Blue Nile Inc. (NASDAQ: NILE) is seeing a total smack-down in after-hours trading. The Seattle-based online jewelry retailer said Q4 net income rose considerably to $7.54 million which translates to $0.45 EPS. This is up from $5.75 million, or $0.35 in Q4-2006, and analysts at First Call had consensus at $0.44 EPS. NILE’s sales increased 23% to $111.9 million from $90.7 million, and First Call has estimates at $113.15 million.
While earnings were acceptable, the guidance is horrible. For the first quarter of 2008, Blue Nile expects $0.11 to $0.14 EPS on relatively flat net sales compared to the Q1-2007 sales of $67.91 million. Those won’t cut it, and even though we have been critical about traders not pricing in any slowdown this is just painful. First Call has estimates at $0.23 EPS on $82.2 million. Ouch!
Blue Nile also made a key change that analysts and traders don’t like, particularly as the economy is softening. It named President Diane Irvine to the additional role of CEO to replace Mark Vadon, who was named executive chairman.
- One value manager recently noted the chances for much higher prices at THE VALUE INVESTING CONGRESS, although that is looking farther and farther from reality as of today.
This one is uglier than a leathery neck in after-hours trading. Shares closed down 2.5% today at $53.85 in regular trading and shares are down 21% to $42.43 in after-hours trading. The 52-week trading range is $37.85 to $106.16.

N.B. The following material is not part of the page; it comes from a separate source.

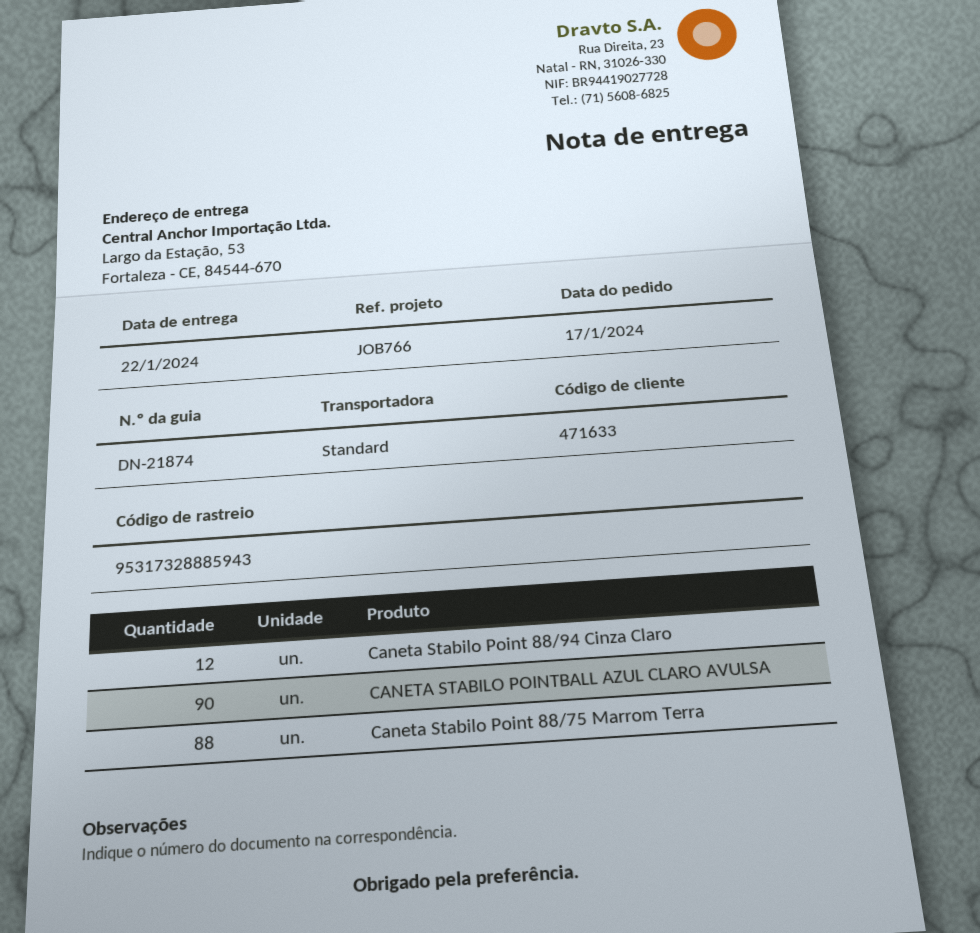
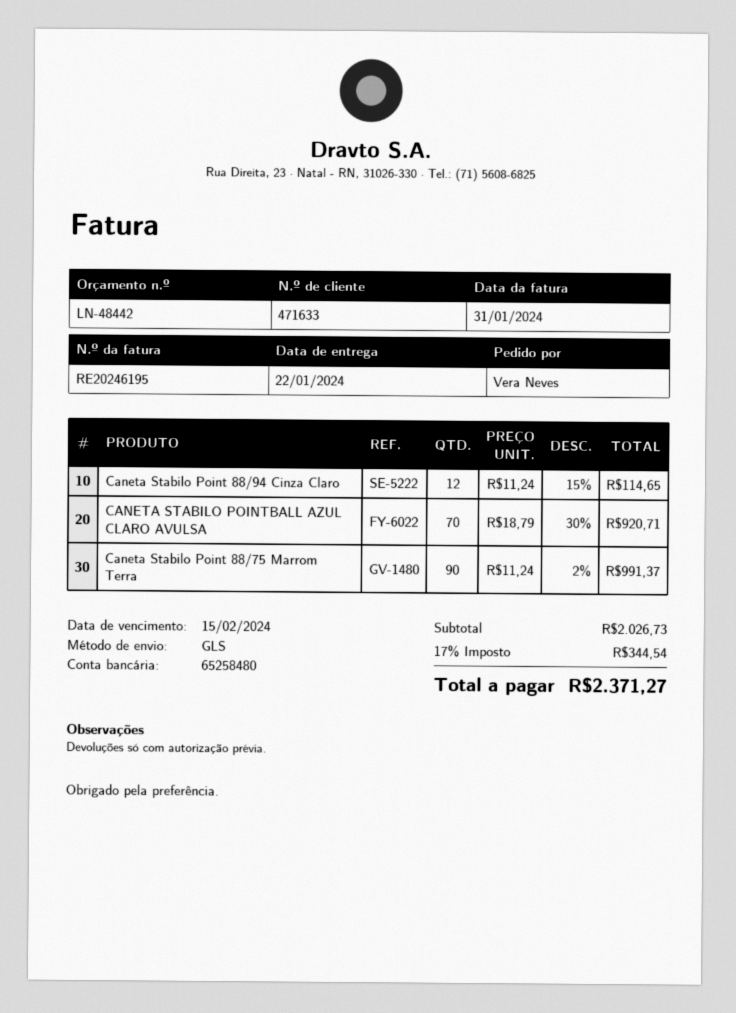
shipping method: standard -> GLS
CANETA STABILO POINTBALL AZUL CLARO AVULSA: 90 -> 70
Caneta Stabilo Point 88/75 Marrom Terra: 88 -> 90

Blue Nile authorized an additional $100 million to repurchase shares of its common stock over the next 24 months and that takes the total approved buyback plan up to $150 million. That may help stabilize the stock ahead when it chooses to buy stock on weakness, but it’s doing nothing today as investors don’t really think of web retailers as being big buyers of their own shares.